Naidu v State of New South Wales
[2020] NSWCA 147
•15 July 2020
Court of Appeal
Supreme Court
New South Wales
Medium Neutral Citation: Naidu v State of New South Wales [2020] NSWCA 147 Hearing dates: On the papers Decision date: 15 July 2020 Before: Basten JA; Leeming JA. Decision: 1. Extend the time within which to apply for leave to appeal to 18 May 2020.
2. Dismiss the summons seeking leave to appeal filed 18 May 2020, with costs.

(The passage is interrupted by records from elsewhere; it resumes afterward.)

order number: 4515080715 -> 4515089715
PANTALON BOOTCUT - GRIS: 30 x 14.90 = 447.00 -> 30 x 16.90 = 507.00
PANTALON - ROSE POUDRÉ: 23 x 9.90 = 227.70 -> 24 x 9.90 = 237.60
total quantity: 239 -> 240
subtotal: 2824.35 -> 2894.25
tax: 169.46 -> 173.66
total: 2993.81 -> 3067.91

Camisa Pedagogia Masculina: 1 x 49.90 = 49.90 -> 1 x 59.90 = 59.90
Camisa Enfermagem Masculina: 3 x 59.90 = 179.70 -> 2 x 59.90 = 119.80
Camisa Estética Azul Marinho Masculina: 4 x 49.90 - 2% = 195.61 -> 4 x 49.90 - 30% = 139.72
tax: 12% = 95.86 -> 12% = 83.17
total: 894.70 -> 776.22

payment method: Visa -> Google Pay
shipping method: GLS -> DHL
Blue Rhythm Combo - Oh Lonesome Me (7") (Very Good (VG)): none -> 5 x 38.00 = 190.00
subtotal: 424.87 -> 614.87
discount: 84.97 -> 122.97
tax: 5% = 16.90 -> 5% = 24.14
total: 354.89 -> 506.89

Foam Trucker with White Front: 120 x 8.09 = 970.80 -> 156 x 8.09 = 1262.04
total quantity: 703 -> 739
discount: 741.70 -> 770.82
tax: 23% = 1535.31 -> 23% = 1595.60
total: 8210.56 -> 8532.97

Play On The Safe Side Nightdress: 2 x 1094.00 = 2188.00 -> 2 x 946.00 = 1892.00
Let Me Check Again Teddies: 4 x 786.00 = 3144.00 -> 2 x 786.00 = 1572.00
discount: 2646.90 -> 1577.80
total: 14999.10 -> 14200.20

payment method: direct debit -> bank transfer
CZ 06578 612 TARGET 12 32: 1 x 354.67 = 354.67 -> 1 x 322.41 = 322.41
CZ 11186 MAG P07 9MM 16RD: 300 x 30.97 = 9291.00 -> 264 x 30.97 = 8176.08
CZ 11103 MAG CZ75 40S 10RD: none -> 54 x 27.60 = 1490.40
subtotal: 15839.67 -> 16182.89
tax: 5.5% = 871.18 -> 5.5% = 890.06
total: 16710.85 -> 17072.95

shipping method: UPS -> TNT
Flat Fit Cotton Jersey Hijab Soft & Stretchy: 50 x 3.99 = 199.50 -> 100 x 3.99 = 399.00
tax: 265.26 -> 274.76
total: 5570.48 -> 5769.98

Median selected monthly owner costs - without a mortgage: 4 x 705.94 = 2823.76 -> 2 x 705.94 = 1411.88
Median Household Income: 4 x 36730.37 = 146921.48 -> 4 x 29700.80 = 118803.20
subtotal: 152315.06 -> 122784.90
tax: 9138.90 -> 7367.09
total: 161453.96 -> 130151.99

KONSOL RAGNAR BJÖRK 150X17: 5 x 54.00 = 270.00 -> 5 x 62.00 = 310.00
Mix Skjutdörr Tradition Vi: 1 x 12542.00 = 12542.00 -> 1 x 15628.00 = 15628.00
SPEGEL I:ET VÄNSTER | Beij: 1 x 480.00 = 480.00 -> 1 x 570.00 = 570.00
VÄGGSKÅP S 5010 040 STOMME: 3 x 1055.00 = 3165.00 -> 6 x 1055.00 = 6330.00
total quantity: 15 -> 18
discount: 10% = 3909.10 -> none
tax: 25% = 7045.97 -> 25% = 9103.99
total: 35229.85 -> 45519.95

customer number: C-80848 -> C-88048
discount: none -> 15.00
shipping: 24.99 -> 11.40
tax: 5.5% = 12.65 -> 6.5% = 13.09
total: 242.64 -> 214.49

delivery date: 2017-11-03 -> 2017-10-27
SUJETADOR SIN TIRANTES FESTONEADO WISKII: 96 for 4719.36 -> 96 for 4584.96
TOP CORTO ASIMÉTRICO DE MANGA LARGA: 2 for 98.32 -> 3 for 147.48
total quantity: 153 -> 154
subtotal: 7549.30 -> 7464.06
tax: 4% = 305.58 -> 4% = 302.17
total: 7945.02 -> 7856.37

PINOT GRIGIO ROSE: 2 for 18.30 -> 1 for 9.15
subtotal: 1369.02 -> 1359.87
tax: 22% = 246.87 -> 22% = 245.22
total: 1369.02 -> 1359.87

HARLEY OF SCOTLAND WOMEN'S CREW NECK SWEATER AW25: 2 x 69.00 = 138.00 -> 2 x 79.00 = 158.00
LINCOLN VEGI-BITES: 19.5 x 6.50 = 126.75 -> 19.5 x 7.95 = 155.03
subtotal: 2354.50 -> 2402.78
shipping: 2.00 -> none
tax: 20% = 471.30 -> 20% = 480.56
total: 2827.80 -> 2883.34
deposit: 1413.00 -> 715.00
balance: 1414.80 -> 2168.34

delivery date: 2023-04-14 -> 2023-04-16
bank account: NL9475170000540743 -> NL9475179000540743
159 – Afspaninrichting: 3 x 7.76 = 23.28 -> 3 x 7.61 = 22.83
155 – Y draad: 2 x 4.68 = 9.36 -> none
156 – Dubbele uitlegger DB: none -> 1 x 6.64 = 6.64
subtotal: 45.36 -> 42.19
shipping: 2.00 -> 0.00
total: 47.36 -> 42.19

Catchwords: APPEALS – leave – extension of time – appeal from Workers Compensation Commission refusing substantial extension of time to appeal from arbitrator’s decision – requirement of “exceptional circumstances” in order to grant extension – Deputy President found exceptional circumstances not established – Deputy President considered appeal not fairly arguable – no basis for grant of leave to bring a further appeal made out
Legislation Cited: Workers Compensation Act 1987 (NSW), ss 65A, 66, 67
Workers Compensation Commission Rules 2011 (NSW), rr 1.6, 16.2
Workplace Injury Management and Workers Compensation Act 1998 (NSW), ss 352, 353, 354
Cases Cited: Naidu v State of New South Wales [2019] NSWWCCPD 59
Category: Principal judgment Parties: Mala Ranjini Naidu (Applicant)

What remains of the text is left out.